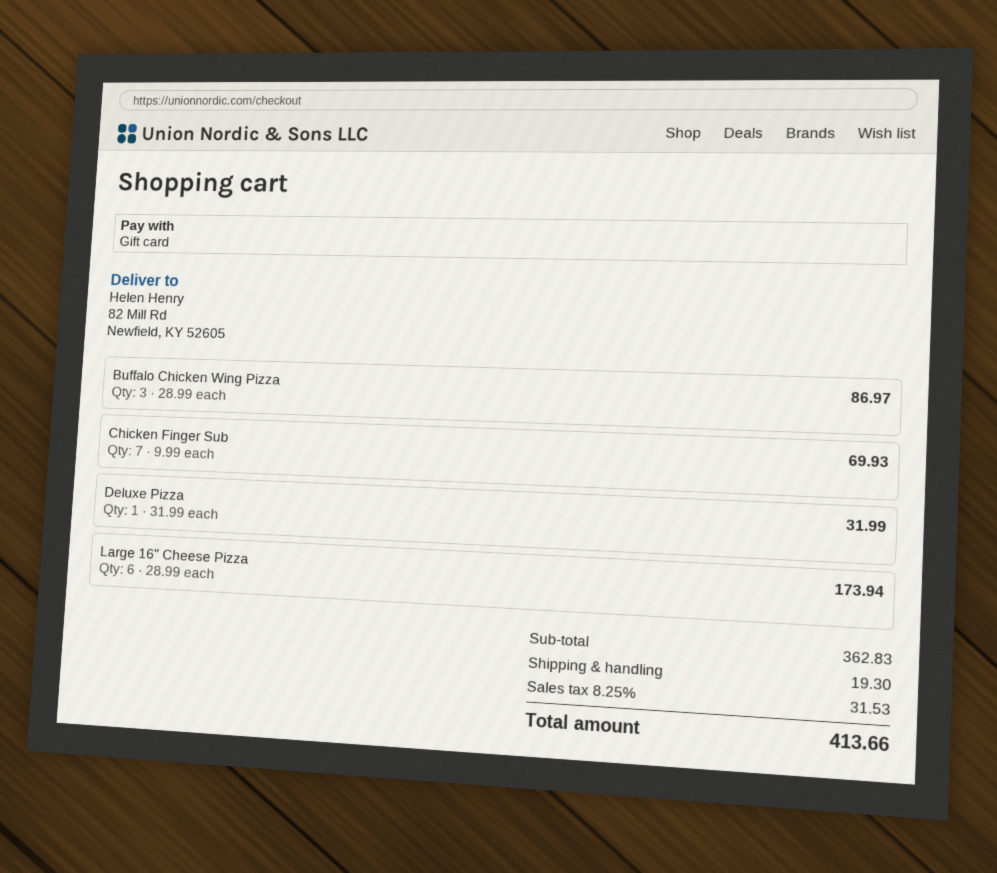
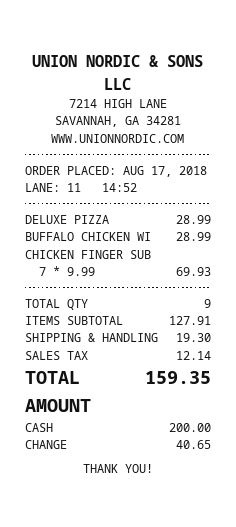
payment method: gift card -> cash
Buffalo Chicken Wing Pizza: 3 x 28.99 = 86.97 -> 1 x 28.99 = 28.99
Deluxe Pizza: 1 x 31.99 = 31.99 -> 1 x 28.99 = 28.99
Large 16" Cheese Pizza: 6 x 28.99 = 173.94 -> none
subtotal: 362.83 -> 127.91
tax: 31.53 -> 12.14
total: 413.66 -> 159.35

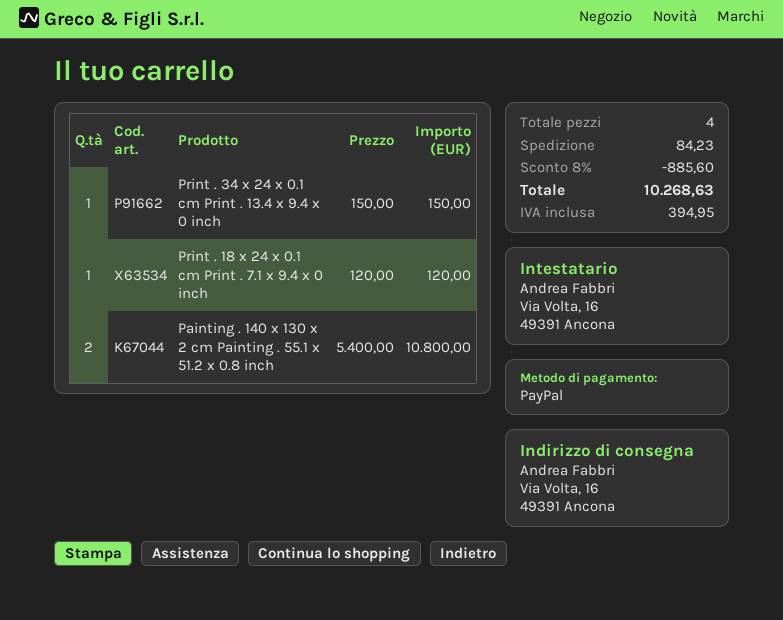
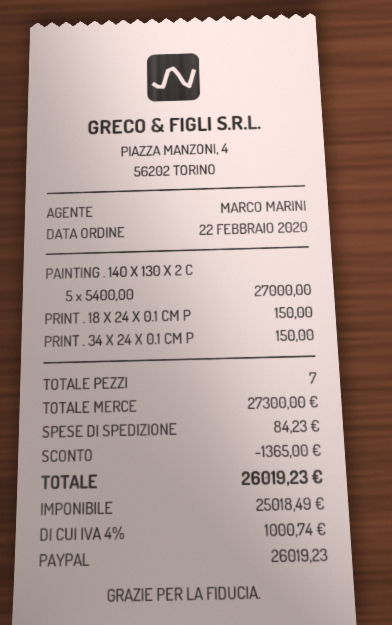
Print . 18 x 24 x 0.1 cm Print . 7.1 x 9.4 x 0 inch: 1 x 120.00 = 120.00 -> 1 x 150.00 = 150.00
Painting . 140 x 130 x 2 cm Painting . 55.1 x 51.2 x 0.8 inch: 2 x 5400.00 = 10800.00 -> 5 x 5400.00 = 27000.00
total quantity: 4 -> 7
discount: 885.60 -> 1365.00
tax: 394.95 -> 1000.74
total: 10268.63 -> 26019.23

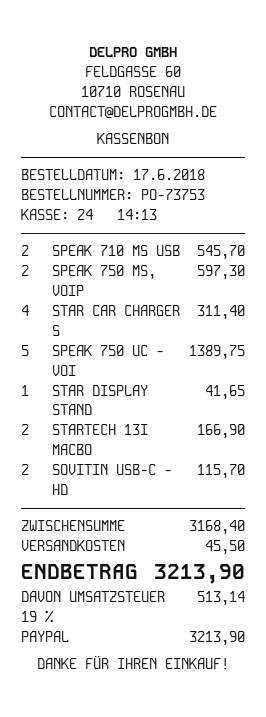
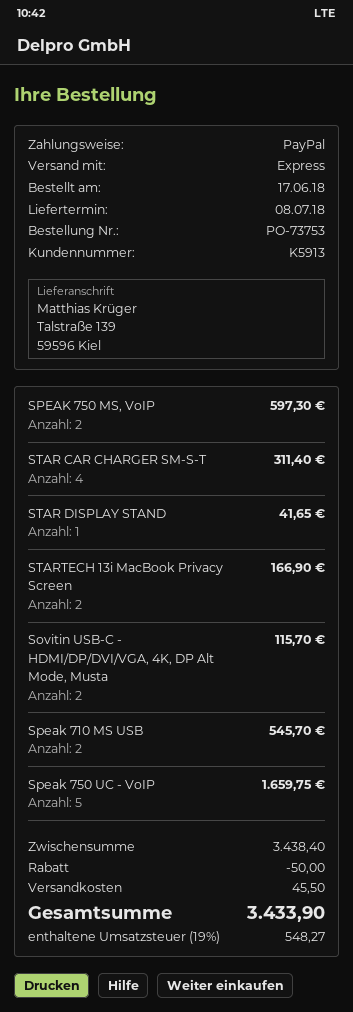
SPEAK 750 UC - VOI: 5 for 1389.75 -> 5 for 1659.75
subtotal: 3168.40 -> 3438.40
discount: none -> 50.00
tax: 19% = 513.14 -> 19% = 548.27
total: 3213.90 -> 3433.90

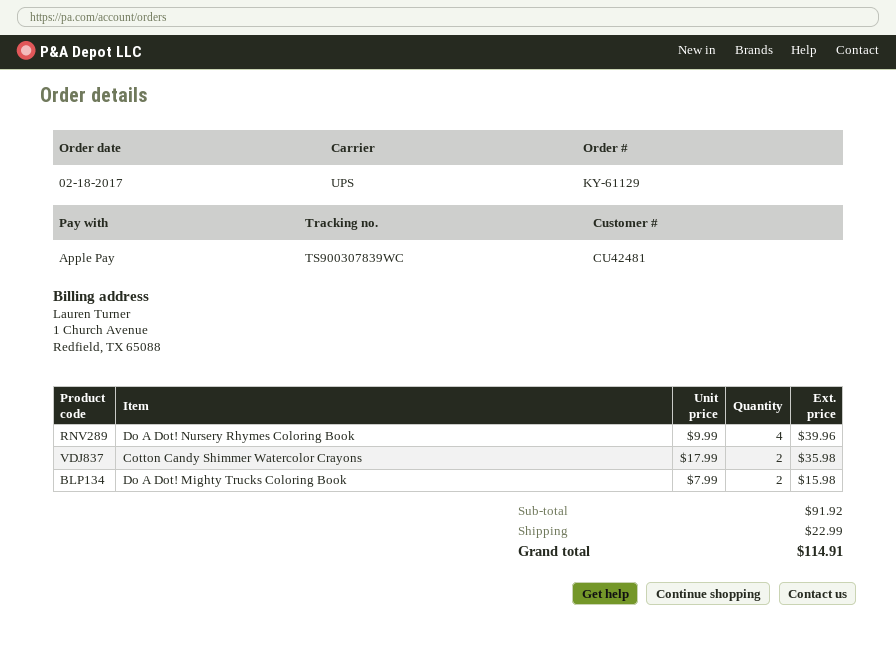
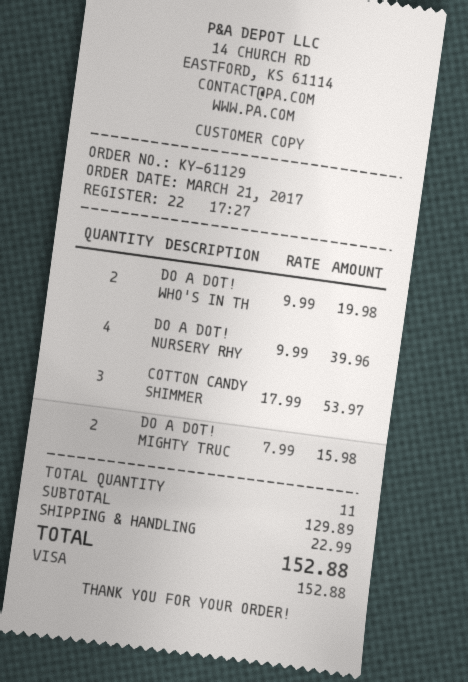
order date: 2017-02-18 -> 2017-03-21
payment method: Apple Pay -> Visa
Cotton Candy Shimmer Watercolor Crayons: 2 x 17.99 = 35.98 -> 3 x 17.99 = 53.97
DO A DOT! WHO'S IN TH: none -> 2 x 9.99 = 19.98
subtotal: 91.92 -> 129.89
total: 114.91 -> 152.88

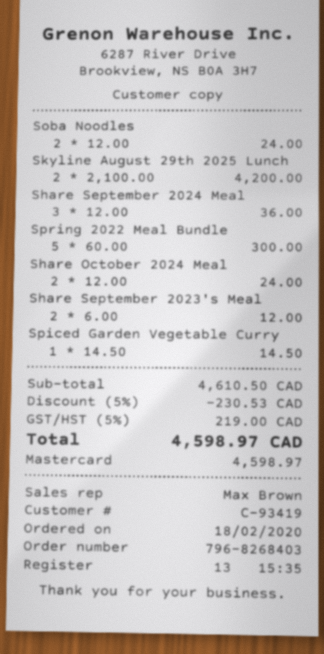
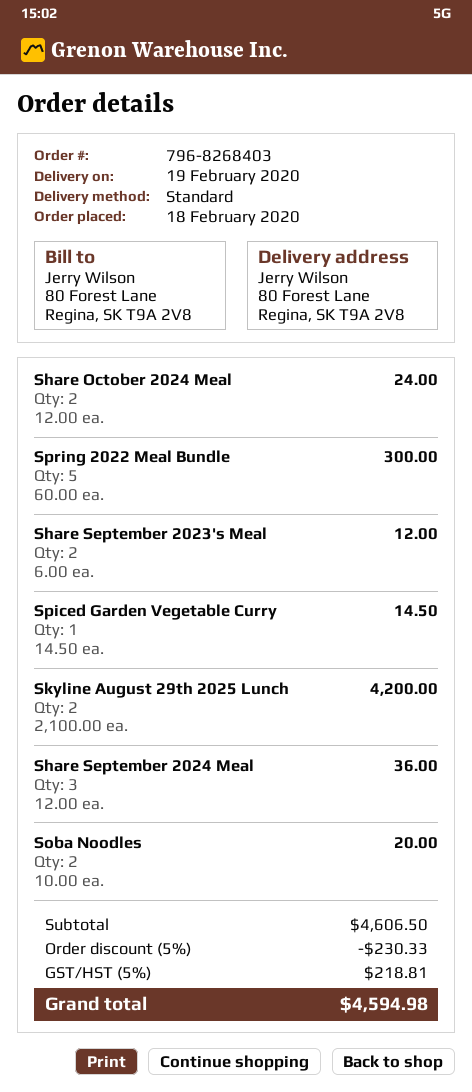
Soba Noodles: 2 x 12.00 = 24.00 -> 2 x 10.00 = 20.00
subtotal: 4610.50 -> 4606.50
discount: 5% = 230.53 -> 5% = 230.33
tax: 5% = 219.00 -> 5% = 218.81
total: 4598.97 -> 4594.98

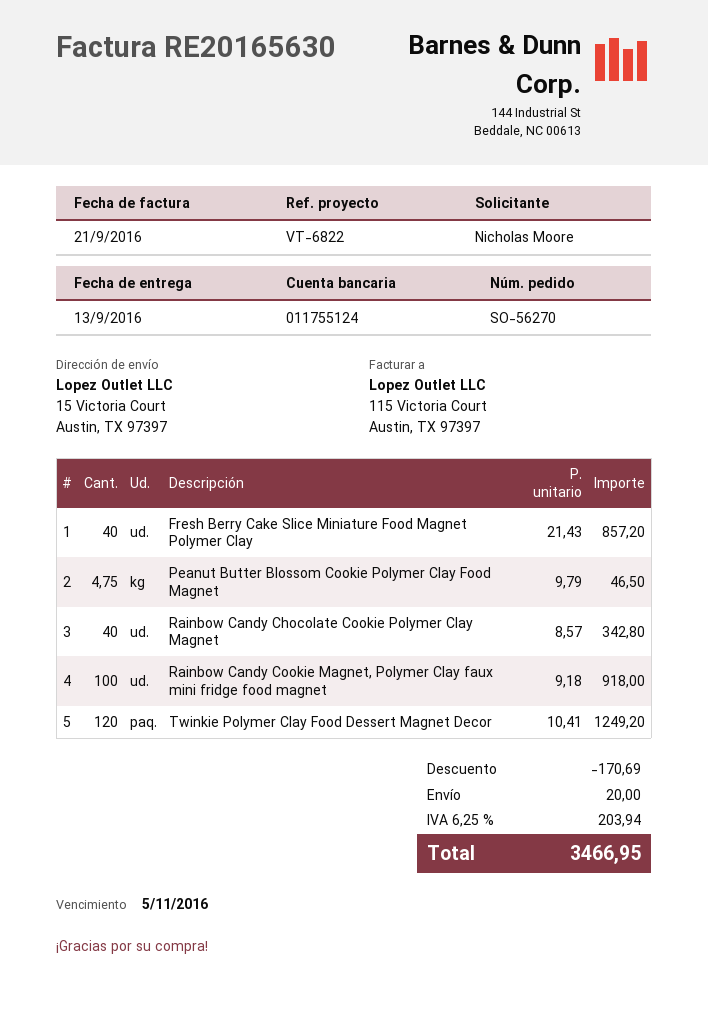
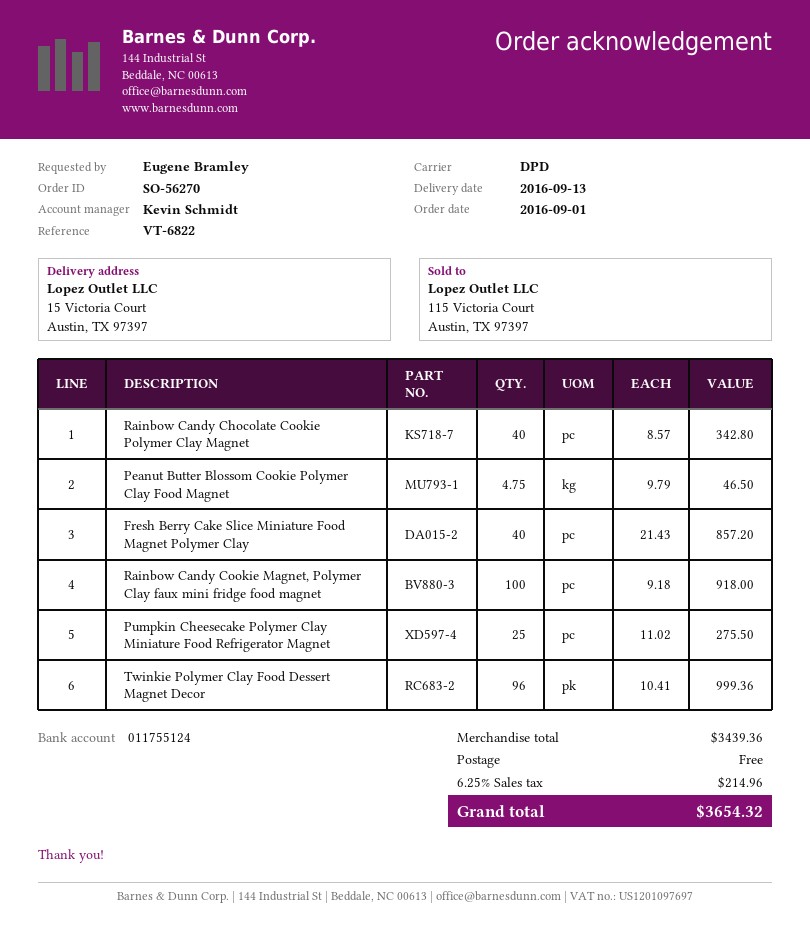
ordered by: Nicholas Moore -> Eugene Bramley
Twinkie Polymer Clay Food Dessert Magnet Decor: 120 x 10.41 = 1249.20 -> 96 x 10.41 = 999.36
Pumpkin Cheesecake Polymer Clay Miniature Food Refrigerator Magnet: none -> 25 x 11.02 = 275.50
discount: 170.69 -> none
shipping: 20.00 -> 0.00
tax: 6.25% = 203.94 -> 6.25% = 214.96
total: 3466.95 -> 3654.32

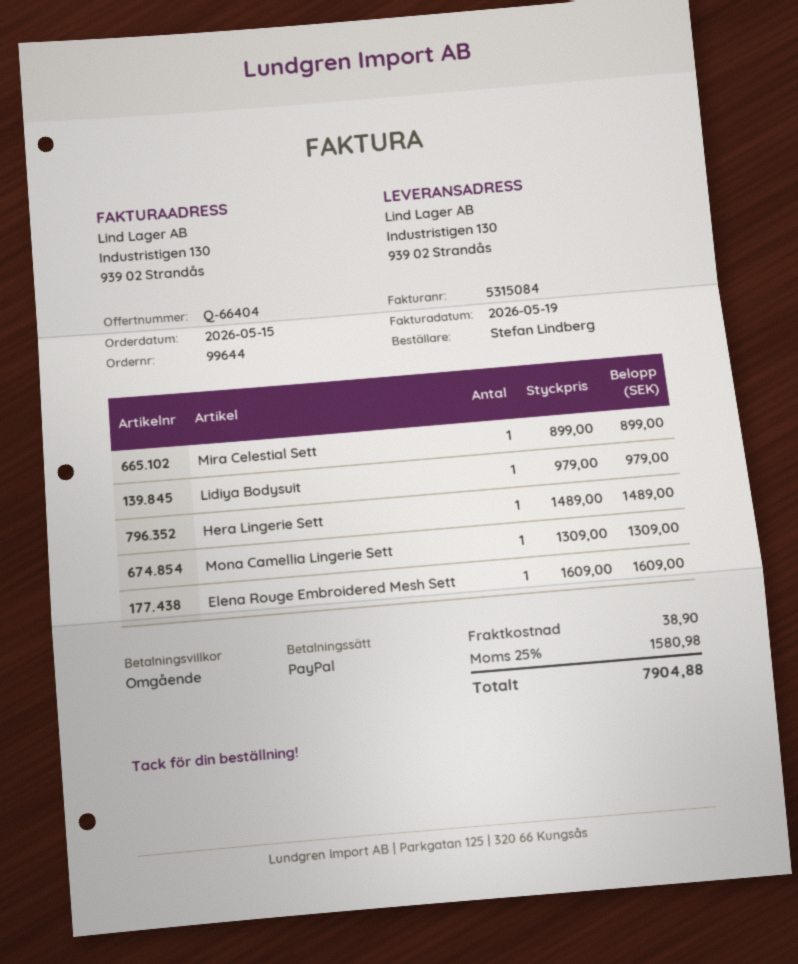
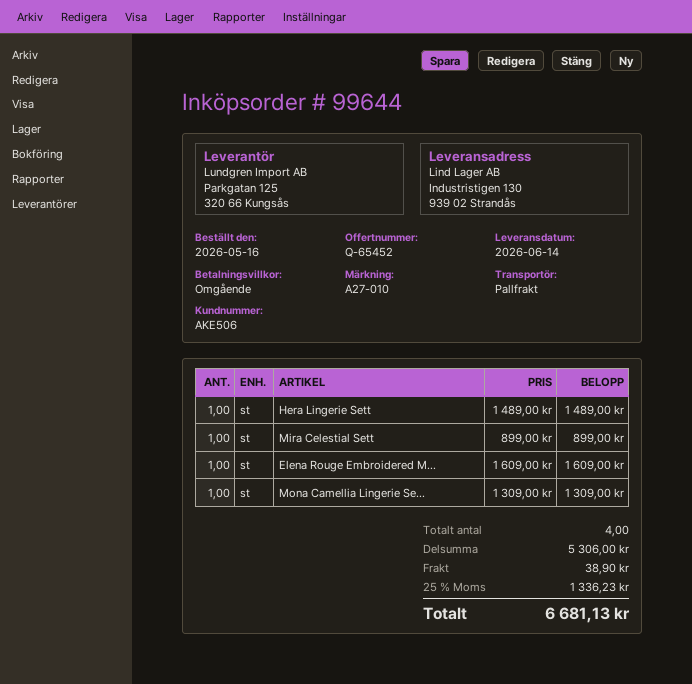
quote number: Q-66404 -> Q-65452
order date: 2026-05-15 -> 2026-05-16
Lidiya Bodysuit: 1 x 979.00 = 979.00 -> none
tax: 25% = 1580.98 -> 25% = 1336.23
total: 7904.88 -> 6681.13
********
- [Work item]
Send back the entries above exactly. Skip the images.

- [Answer to the problem]
payment method: gift card -> cash
Buffalo Chicken Wing Pizza: 3 x 28.99 = 86.97 -> 1 x 28.99 = 28.99
Deluxe Pizza: 1 x 31.99 = 31.99 -> 1 x 28.99 = 28.99
Large 16" Cheese Pizza: 6 x 28.99 = 173.94 -> none
subtotal: 362.83 -> 127.91
tax: 31.53 -> 12.14
total: 413.66 -> 159.35

Print . 18 x 24 x 0.1 cm Print . 7.1 x 9.4 x 0 inch: 1 x 120.00 = 120.00 -> 1 x 150.00 = 150.00
Painting . 140 x 130 x 2 cm Painting . 55.1 x 51.2 x 0.8 inch: 2 x 5400.00 = 10800.00 -> 5 x 5400.00 = 27000.00
total quantity: 4 -> 7
discount: 885.60 -> 1365.00
tax: 394.95 -> 1000.74
total: 10268.63 -> 26019.23

SPEAK 750 UC - VOI: 5 for 1389.75 -> 5 for 1659.75
subtotal: 3168.40 -> 3438.40
discount: none -> 50.00
tax: 19% = 513.14 -> 19% = 548.27
total: 3213.90 -> 3433.90

order date: 2017-02-18 -> 2017-03-21
payment method: Apple Pay -> Visa
Cotton Candy Shimmer Watercolor Crayons: 2 x 17.99 = 35.98 -> 3 x 17.99 = 53.97
DO A DOT! WHO'S IN TH: none -> 2 x 9.99 = 19.98
subtotal: 91.92 -> 129.89
total: 114.91 -> 152.88

Soba Noodles: 2 x 12.00 = 24.00 -> 2 x 10.00 = 20.00
subtotal: 4610.50 -> 4606.50
discount: 5% = 230.53 -> 5% = 230.33
tax: 5% = 219.00 -> 5% = 218.81
total: 4598.97 -> 4594.98

ordered by: Nicholas Moore -> Eugene Bramley
Twinkie Polymer Clay Food Dessert Magnet Decor: 120 x 10.41 = 1249.20 -> 96 x 10.41 = 999.36
Pumpkin Cheesecake Polymer Clay Miniature Food Refrigerator Magnet: none -> 25 x 11.02 = 275.50
discount: 170.69 -> none
shipping: 20.00 -> 0.00
tax: 6.25% = 203.94 -> 6.25% = 214.96
total: 3466.95 -> 3654.32

quote number: Q-66404 -> Q-65452
order date: 2026-05-15 -> 2026-05-16
Lidiya Bodysuit: 1 x 979.00 = 979.00 -> none
tax: 25% = 1580.98 -> 25% = 1336.23
total: 7904.88 -> 6681.13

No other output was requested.